On March 12, 1991, a judgment was received from the District Court
of Denver for $50,000 (bridge loan) plus accrued interest of $8,947
as of March 31, 1991, and $9,727.15 for attorney fees and court
costs. Management has written off the bridge loan and interest as
of June 30, 1991, as these monies have not been collectible.

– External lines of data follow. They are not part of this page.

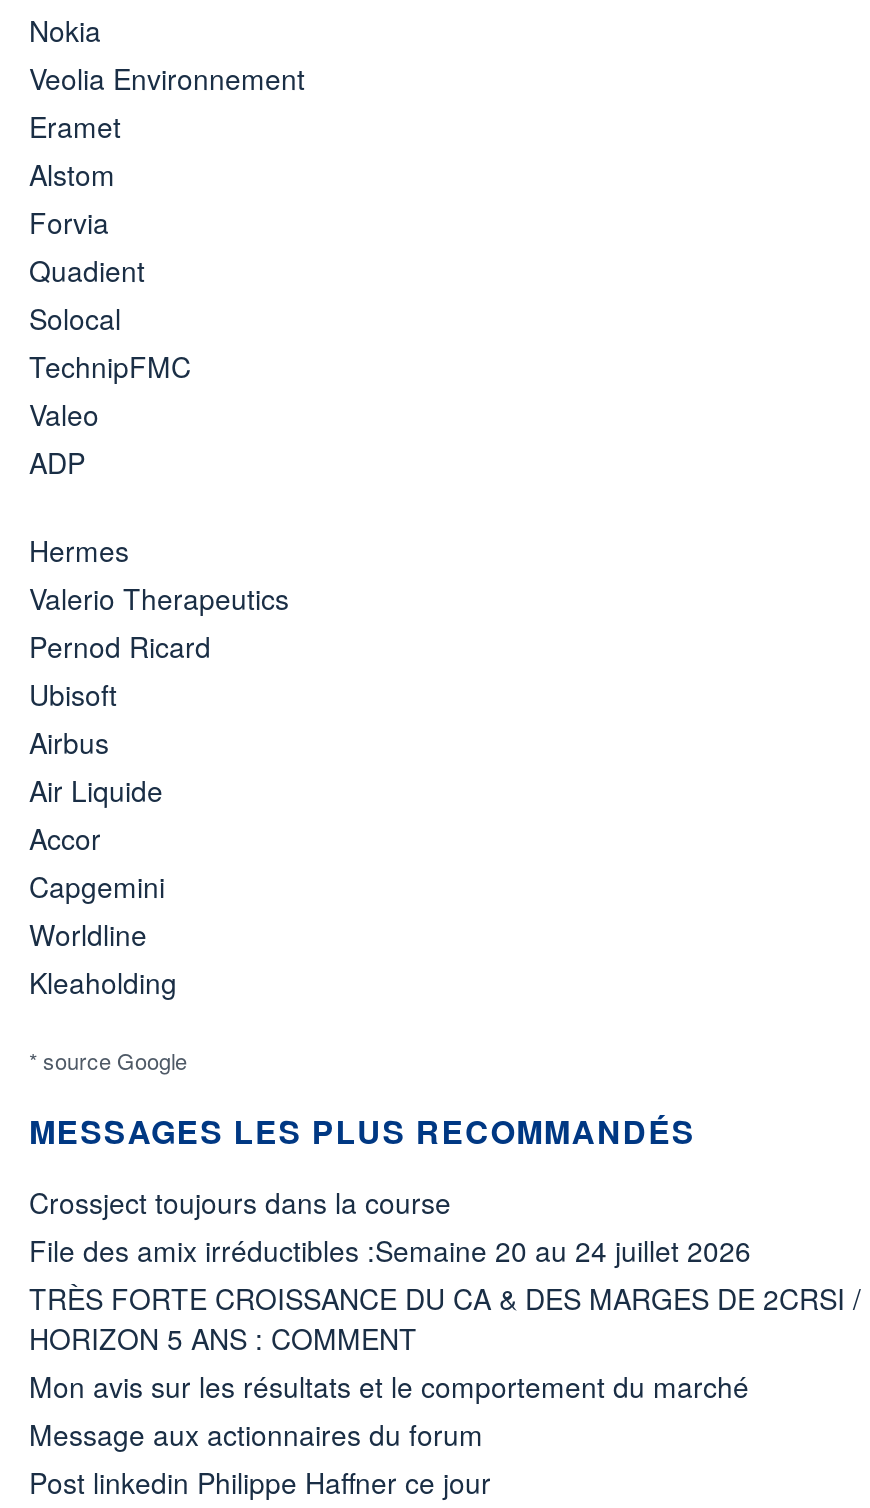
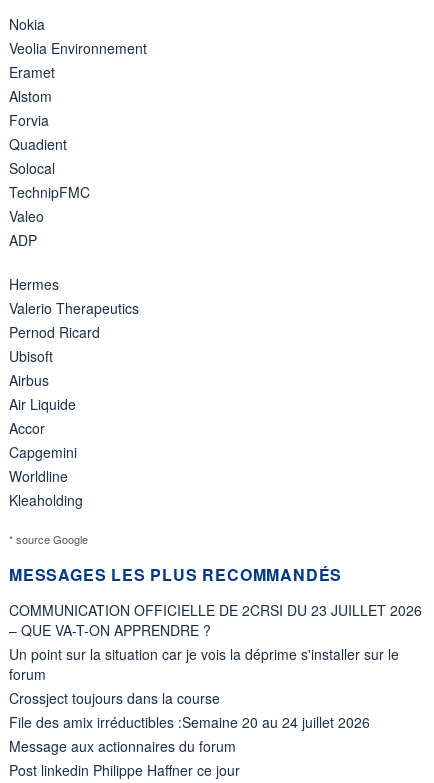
+ COMMUNICATION OFFICIELLE DE 2CRSI DU 23 JUILLET 2026
+ – QUE VA-T-ON APPRENDRE ?
+ Un point sur la situation car je vois la déprime s'installer sur le
+ forum

moved down: Crossject toujours dans la course | File des amix irréductibles :Semaine 20 au 24 juillet 2026

- TRÈS FORTE CROISSANCE DU CA & DES MARGES DE 2CRSI /
- HORIZON 5 ANS : COMMENT
- Mon avis sur les résultats et le comportement du marché
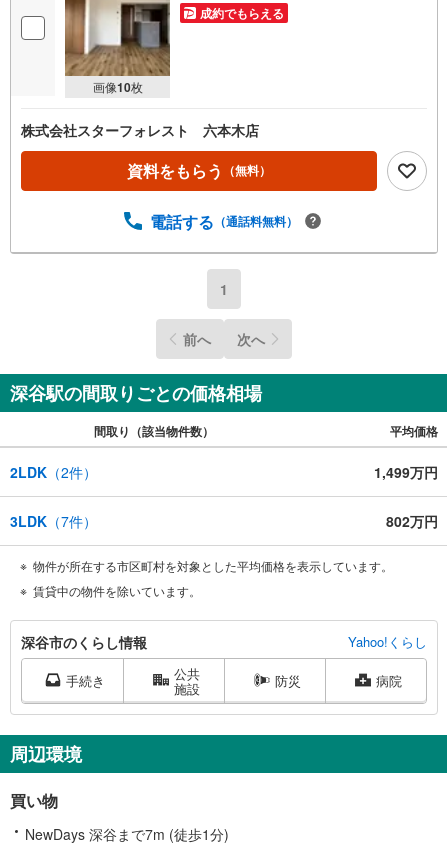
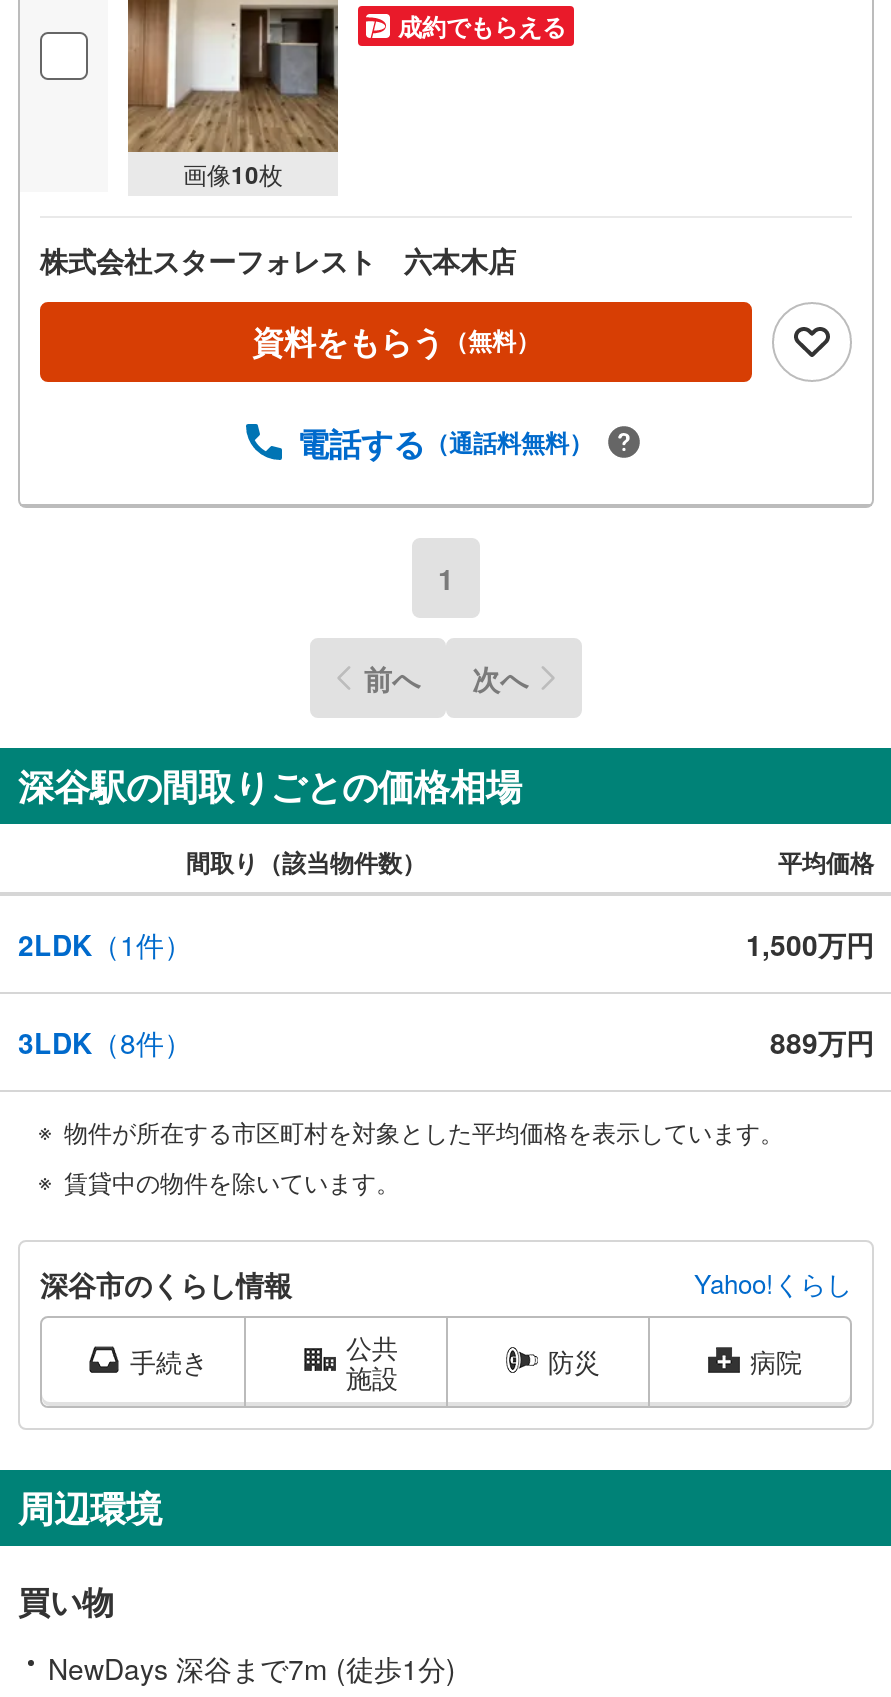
- 2LDK（2件）
+ 2LDK（1件）

- 1,499万円
+ 1,500万円

- 3LDK（7件）
+ 3LDK（8件）

- 802万円
+ 889万円
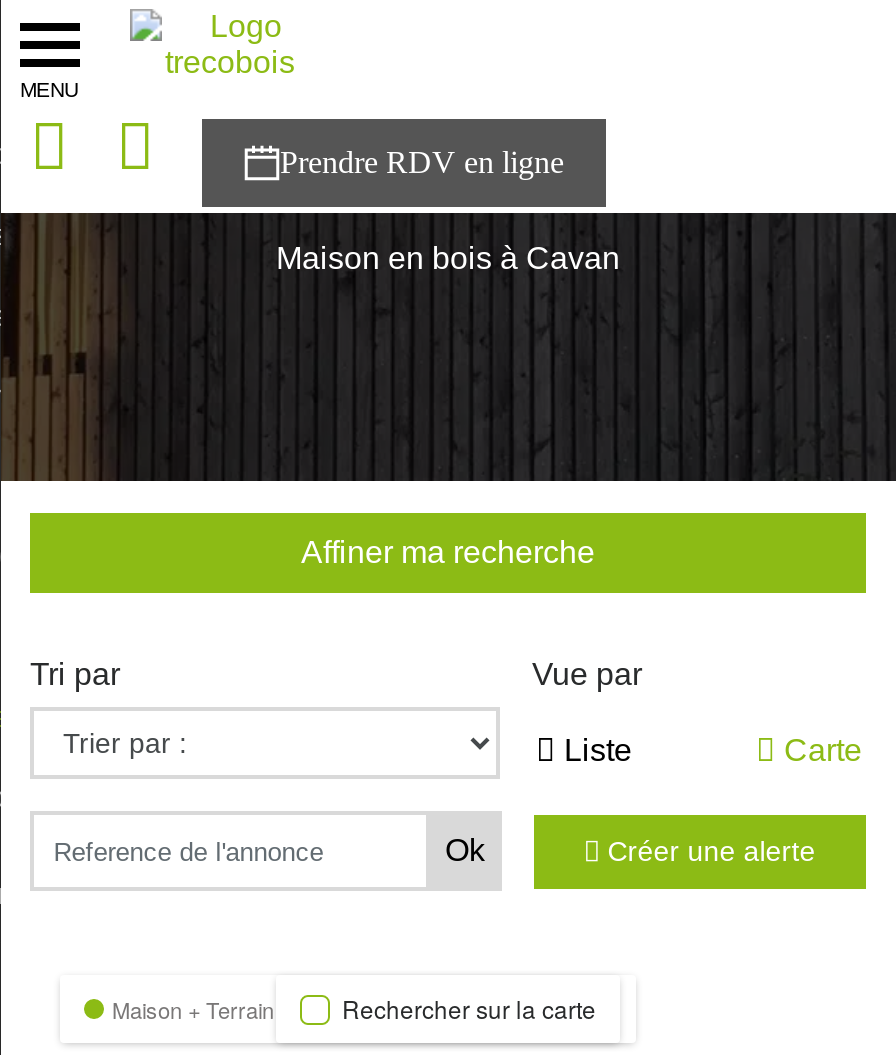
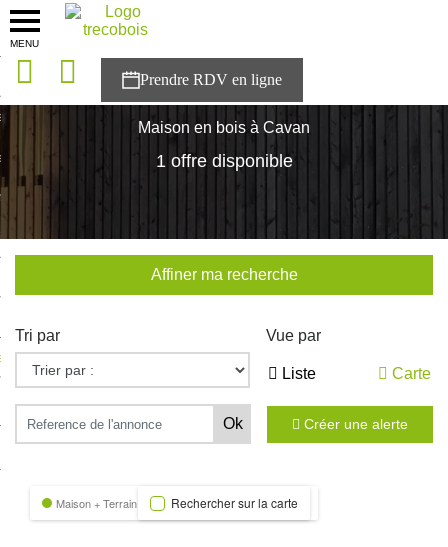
+ 1 offre disponible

Pursuant to the Agreement and Plan of Reorganization entered into
with Concorde Management, Ltd. (formerly, Concorde Strategies
Group,Ltd.) on September 23, 1996, and in anticipation of receiving
audited financial statements the Company has completed the
acquisition of Concorde Management, Ltd. and its wholly owned
subsidiary, L'Abbigliamento, Ltd. The Agreement and Plan of
Reorganization was filed as an Exhibit to Form 8-K dated November
15, 1996.
The acquisition, effective as of July 1, 1997, was completed
through a tax-free exchange of securities by the Company's issuance
of 1,800,000 shares of its common stock in exchange for all of the
issued and outstanding common shares of Concorde Management, Ltd.
CONCORDE STRATEGIES GROUP, INC. AND SUBSIDIARY
(A Development Stage Enterprise)
NOTES TO UNAUDITED FINANCIAL STATEMENTS
Note 4 - RELATED PARTY TRANSACTIONS
The Company has received advances of monies for its operating
expenses from a related company, Ameristar Group Incorporated. The
company ("Ameristar") also serves as a consultant to Concorde.
During 1996 and 1997, Concorde utilized the offices of "Ameristar"
on a rent-free basis.
The Company has incurred consulting fees of $82,000 to its
President, $45,000 to "Ameristar" (an affiliate corporation), and
$30,000 to a 5% stockholder of the Company since the beginning of
1996.
The Company has also issued 200,000 shares of common stock to two
related privately owned companies in consideration of $.10 per
share for consulting services performed on behalf of the Company.
(See Note 2. - Capitalization)
Note 5 - NAME CHANGED
The corporate name has been changed from Nite-Lite USA, Ltd. to
Concorde Strategies Group, Inc. (a Colorado corporation) effective
October 30, 1996.
Note 6 - CONSOLIDATION OF FINANCIAL INFORMATION
The consolidated unaudited financial statements of the company
include the accounts of Concorde Strategies Group, Inc. and its
wholly owned subsidiary from July 1, 1997, the effective date of
its acquisition, through the period covered by this report. The
results of operations do not include any adjustments which may be
necessary based on results of the audit of the subsidiary's
financial statements as of June 30, 1997, which has not been
completed as of the date of this report, and do not include the
subsidiary's results for the comparable periods in 1996. The
development stage totals for the period February 12, 1988
(inception) through September 30, 1997 include unconsolidated
totals for Concorde Strategies Group, Inc. only, and do not include
totals for its subsidiary acquired effective July 1, 1997.
<PAGE>
ITEM 2: Management's Discussion and Analysis of Financial
Conditions and Results of Operations:
Results of Operations:
Until fiscal 1992, Registrant had generated only interest income
since its inception. Commencing in fiscal 1992, Registrant's
available cash was reduced to a level where it ceased to generate
any interest revenues at all. Following the write-off of the
judgement obtained against Nite-Lite, Limited, a Delaware
corporation, Registrant had no realistic expectation of any future
revenues, including interest income since its cash position was
depleted to a balance of $-0- as of March 31, 1997.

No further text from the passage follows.